He had choice in the sense that he had options, he could have gone and bought a doughnut at the time of the murder, instead he didn't. Regarding beliefs, there is no such choice. That's why I said that the two are completely different.

No I dont agree. I was just giving an example of a situation where a choice has to be made, and the person making the choice, if that person is morally good, will make the choice based on the better good, and not the opposite.

So you don't agree based on the grounds that you didn't mean for the analogy to imply that? Well too bad, it did. The analogy is clear that God is both the terrorist and the president, the force killing and the force trying to limit death. Your example did not work in your favor.

Death is a result of sin, and we all sin by our own free will. God gave us free will, and when we make bad choices, we die as a result. I dont see how this is an example of God will not being done.

Because you said that God wants people to live and not die. People are dying.

In order to prevent death God would have to prevent free will. God wants people to live or die by their own decisions. This has nothing to do with his divine will.

What? God defined the concept of sin and that of free will, he is the one that made one entail the other. I see no reason to believe that God couldn't make a world free of sin that contains free will. Apparently God has free will but he cannot sin.

Ok, Sheol is defined by the Jewish tradition, right? Well guess what? The concept of hell is defined by the Christian tradition, and it is a place where the unrighteous go. If Jesus did exist as the gospel writers tells us, then his teaching overrides the Jewish tradition and it still stands today.

What? How does it override the Jewish tradition? That's not how it works at all. You really need to brush up on your theology. Most Christians and Jews would call what you are suggesting blasphemy.

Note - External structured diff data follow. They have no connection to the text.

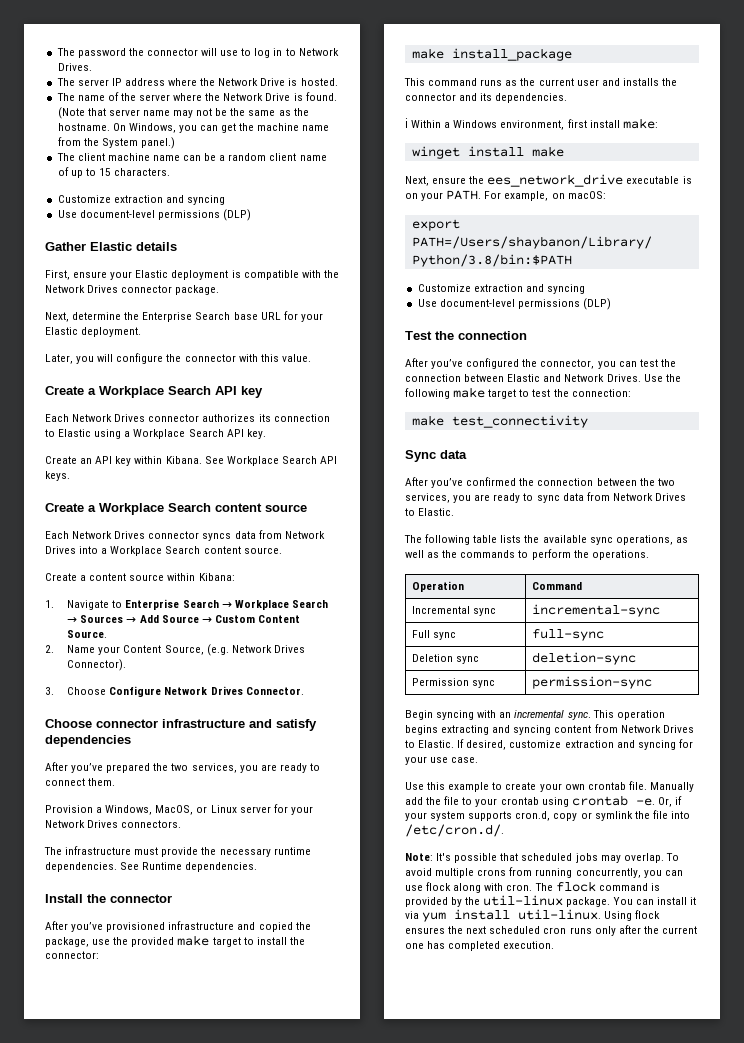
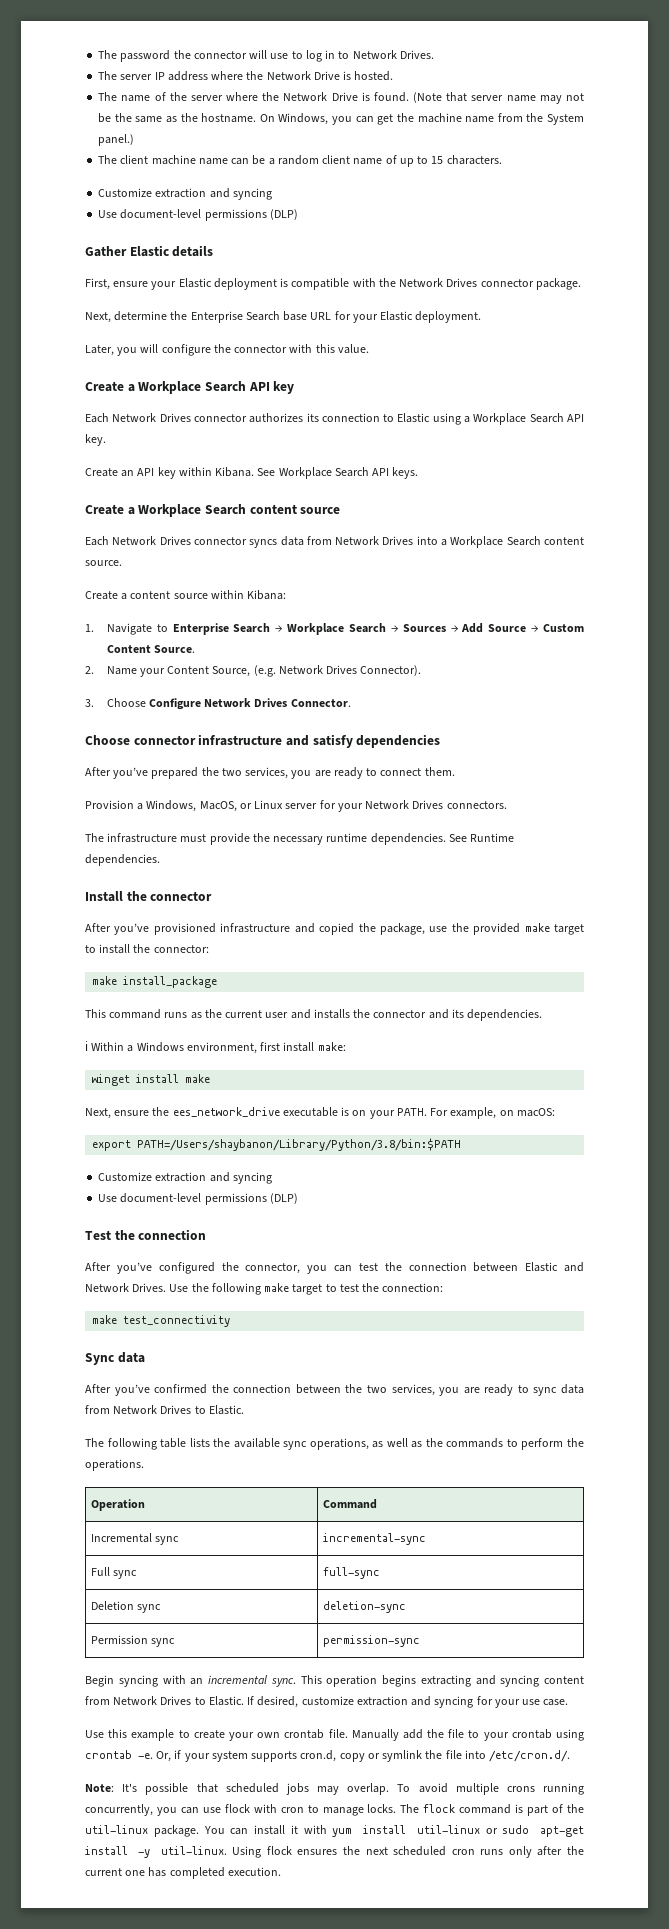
[509,867,533,876] from -> (535, 1789) none
[453,883,533,893] along with cron. -> [253,1804,397,1816] with cron to manage locks.
[405,897,463,907] provided by -> [527,1804,564,1816] part of
[405,911,419,919] via -> [303,1825,327,1834] with
(511, 914) none -> [416,1825,584,1837] [85,1846,151,1858] util-linux or sudo apt-get install -y

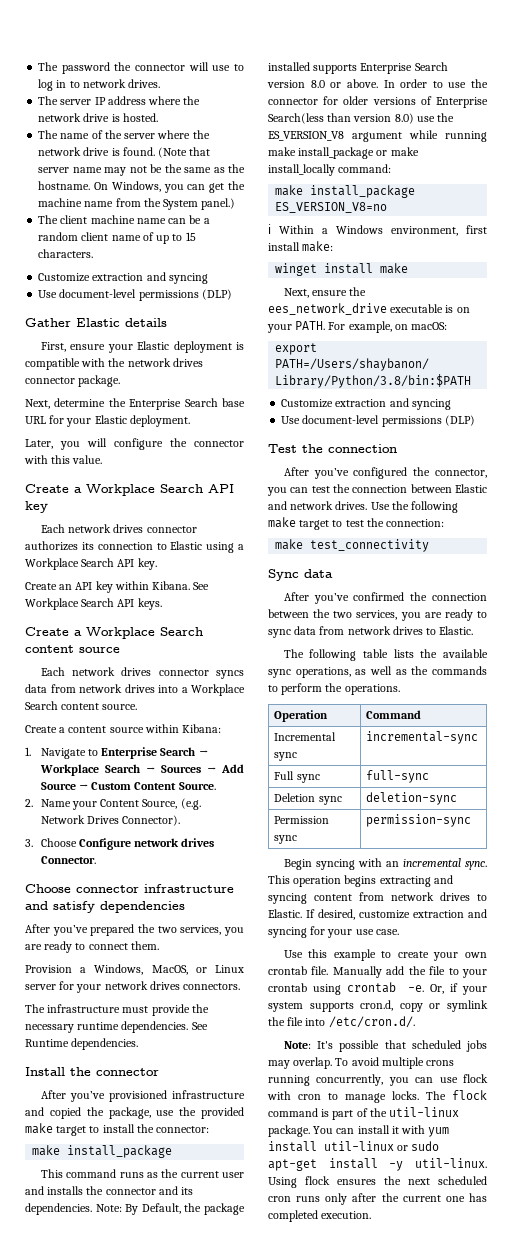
[352,50,434,59] Network Drives. -> [82,79,161,88] network drives.
[266,71,340,80] Network Drive -> [38,113,110,122] network drive
[283,92,358,101] Network Drive -> [38,147,110,156] network drive
[399,278,478,287] Network Drives -> [127,358,203,367] network drives
[112,413,191,422] Network Drives -> [68,524,144,533] network drives
[112,536,191,545] Network Drives -> [72,667,152,676] network drives
[335,536,414,545] Network Drives -> [79,684,155,693] network drives
[204,698,288,707] Network Drives -> [134,838,215,847] network drives
[365,800,444,809] Network Drives -> [104,981,180,990] network drives
(543, 1015) none -> [95,1203,245,1215] [268,62,448,74] [267,79,488,88] [268,96,488,108] [268,113,455,124] [268,130,487,142] [268,147,419,159] [268,164,392,176] [275,185,416,198] [275,202,388,213] Note: By Default, the package installed supports Enterprise Search version 8.0 or above. In order to use the connector for older versions of Enterprise Search(less than version 8.0) use the ES_VERSION_V8 argument while running make install_package or make install_locally command: // make install_package ES_VERSION_V8=no
[85,1283,167,1292] Network Drives. -> [290,501,368,510] network drives.
[113,1405,192,1414] Network Drives -> [347,626,423,635] network drives
[113,1696,192,1705] Network Drives -> [391,892,470,901] network drives

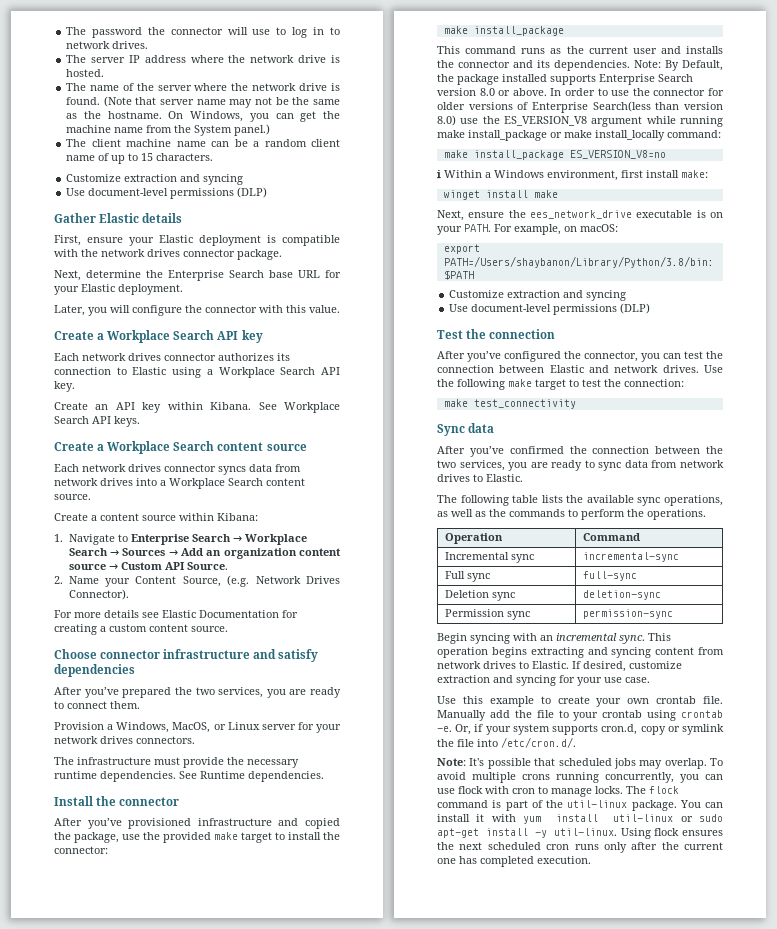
[40,782,76,790] Source -> [206,548,341,559] [68,564,106,570] an organization content source
[134,782,177,790] Content -> [164,562,185,570] API
[25,838,215,850] [40,856,96,864] 3. Choose Configure network drives Connector. -> [54,610,298,618] [54,624,228,635] For more details see Elastic Documentation for creating a custom content source.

Promote? Oh I get it. You are saying that the entire New Testament is flawed and Jesus didnt speak of hell as a real place. (Matt 25:41, Mark 9:45-46)

Despite my thoughts on the flawed document that is the New Testament, that is not what I am suggesting. It is clear from the text that the NT authors are promoting a religion, everybody agrees on that at least.

Different how? How can you say it is different when you dont have anything to compare it to. There is no description of this Sheol place in the OT, so you cant draw any conclusion other than it is a place where the dead go. You dont know what state they are in, whether an unpleasant one or not. In the NT, there IS a more descriptive concept of this place, and since you dont like this concept you are saying "No, this is completely different from the other place." But you dont know what is going on in the other place to conclude this.

What I am saying is that the New Testament's idea's on the afterlife are not consistent with Jewish tradition. That's all, they still could be true but they are certainly not borne out of the same religious background.

I am not Jewish so I dont follow Jewish doctrine, nor do i need to because as a Christian i follow the law of Jesus, not the law of Moses

I didn't say follow though, I'm suggesting that you should learn and understand your own religion and it's roots, it has become patently clear that you know very little of Judaism, which means that you don't know very much about Christianity. I am neither a practicing Jew or Christian, took no formal education and spend little time studying and I know a lot more than you. Take some time out, read up on some accredited theologians of both Jewish and Christian persuasions and your views will expand massively. Even C.S Lewis would be a good start and he is by no means a difficult read, he knows what he's talking about but he's very easy to follow and doesn't go too in depth.

First off, the Jews are not authors of the tradition that I ascribe to.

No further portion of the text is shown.